══ DATASET ══

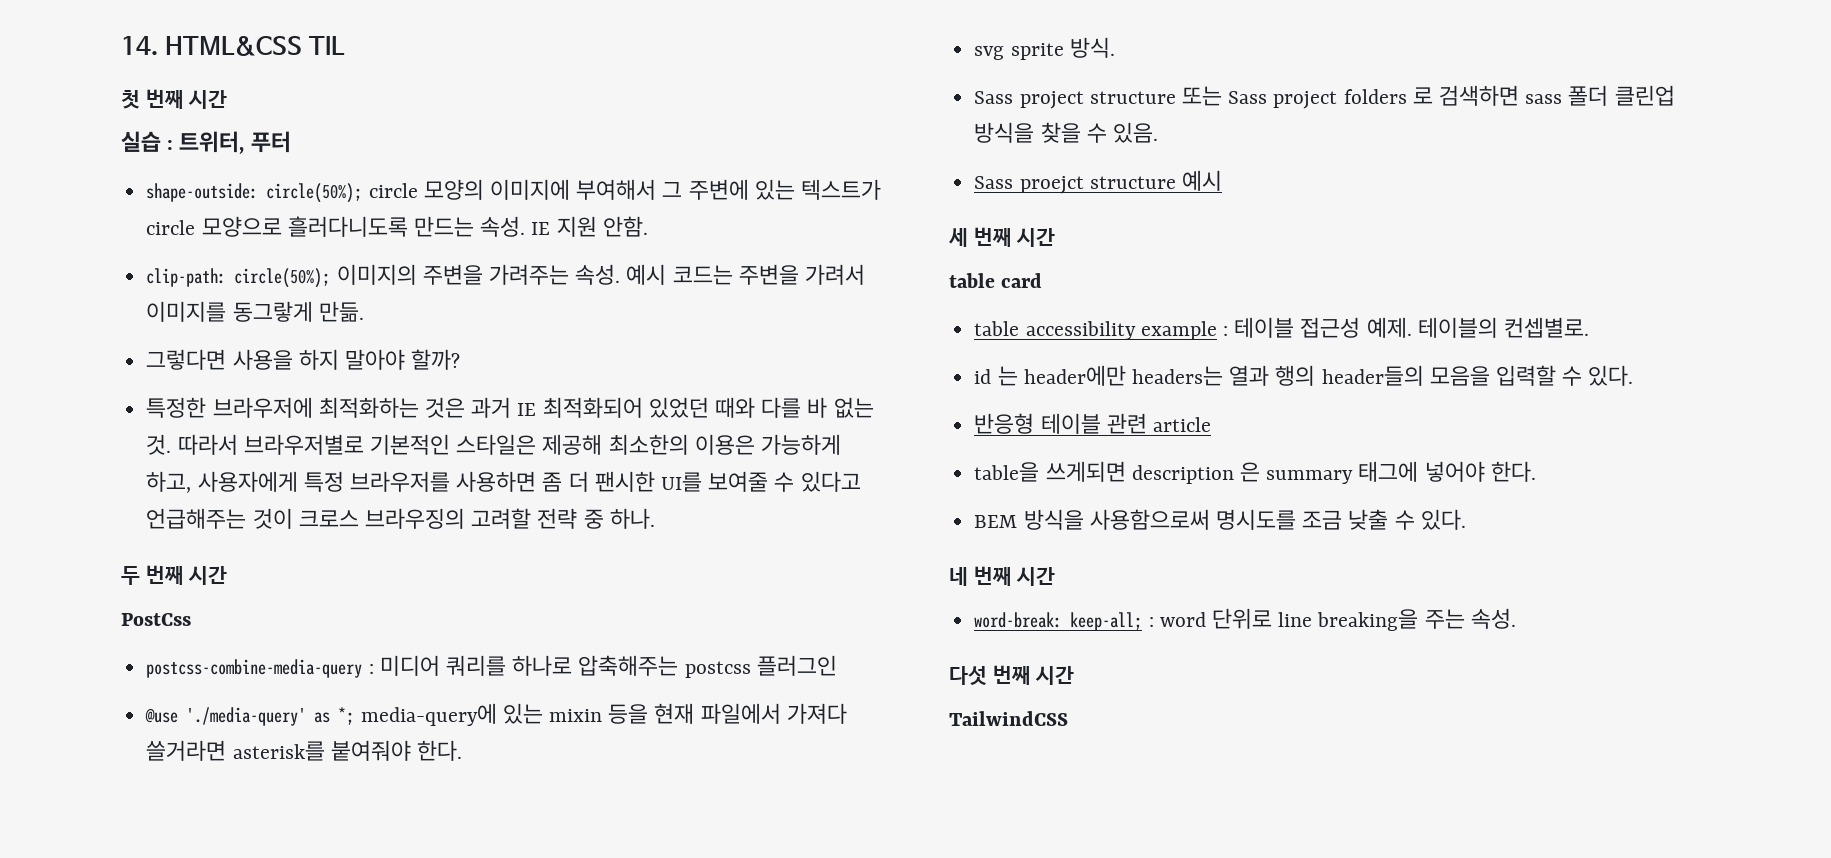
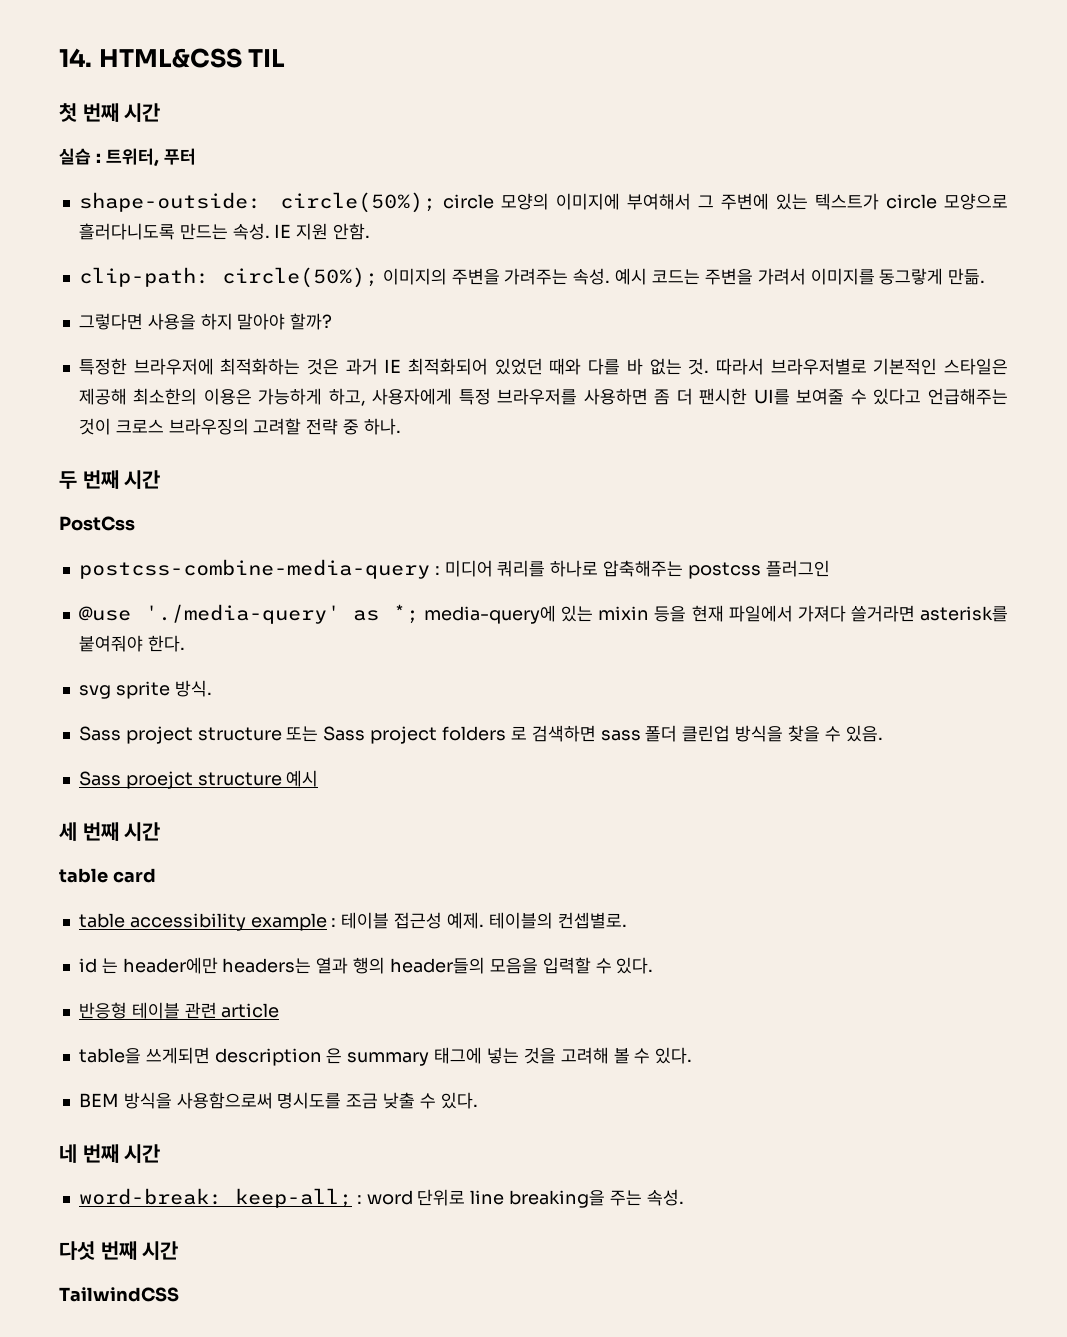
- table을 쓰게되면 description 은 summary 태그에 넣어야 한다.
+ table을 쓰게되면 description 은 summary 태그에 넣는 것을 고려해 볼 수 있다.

═══
══ DATASET ══

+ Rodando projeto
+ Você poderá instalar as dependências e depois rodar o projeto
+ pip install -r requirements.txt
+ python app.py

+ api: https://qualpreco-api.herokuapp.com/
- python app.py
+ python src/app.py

═══
══ DATASET ══

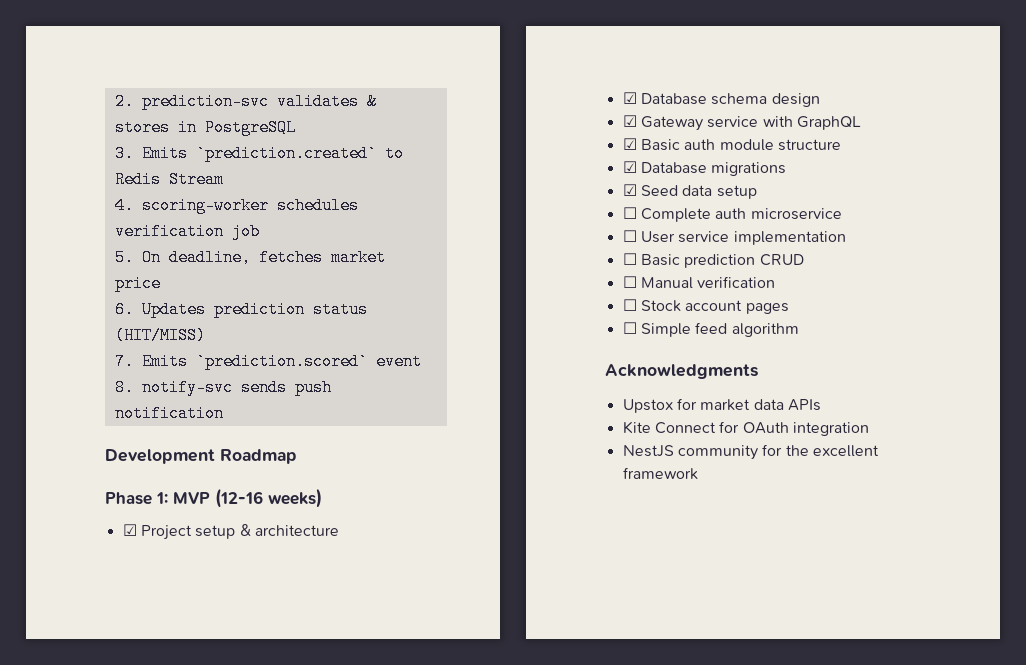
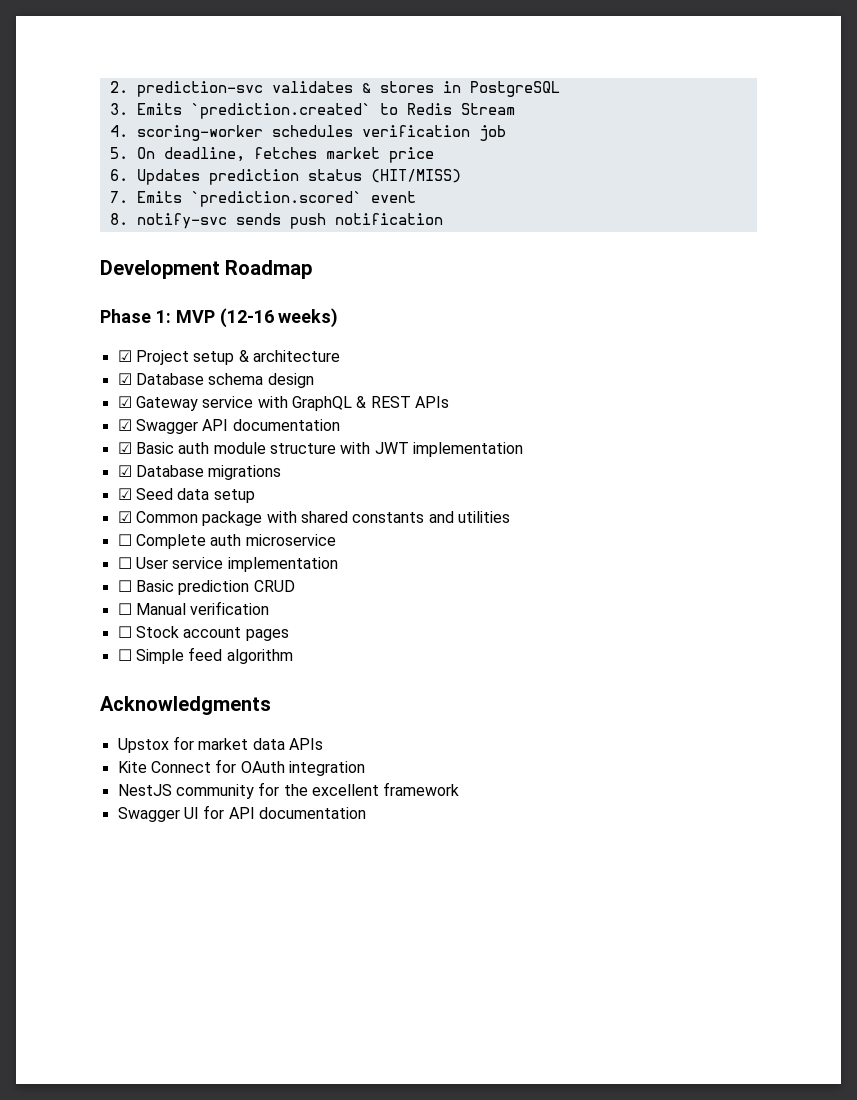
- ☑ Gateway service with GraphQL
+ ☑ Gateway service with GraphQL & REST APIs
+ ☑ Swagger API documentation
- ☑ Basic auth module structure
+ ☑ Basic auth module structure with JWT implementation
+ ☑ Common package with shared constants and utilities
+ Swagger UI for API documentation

═══

- **ABOUT THIS EXERCISE**: Repeat exactly the lines above from the one with "- table을 쓰게되면" up to and including the one with "고려해 볼 수 있다.". No other line belongs in the reply.

- **TASK ANSWER**:
- table을 쓰게되면 description 은 summary 태그에 넣어야 한다.
+ table을 쓰게되면 description 은 summary 태그에 넣는 것을 고려해 볼 수 있다.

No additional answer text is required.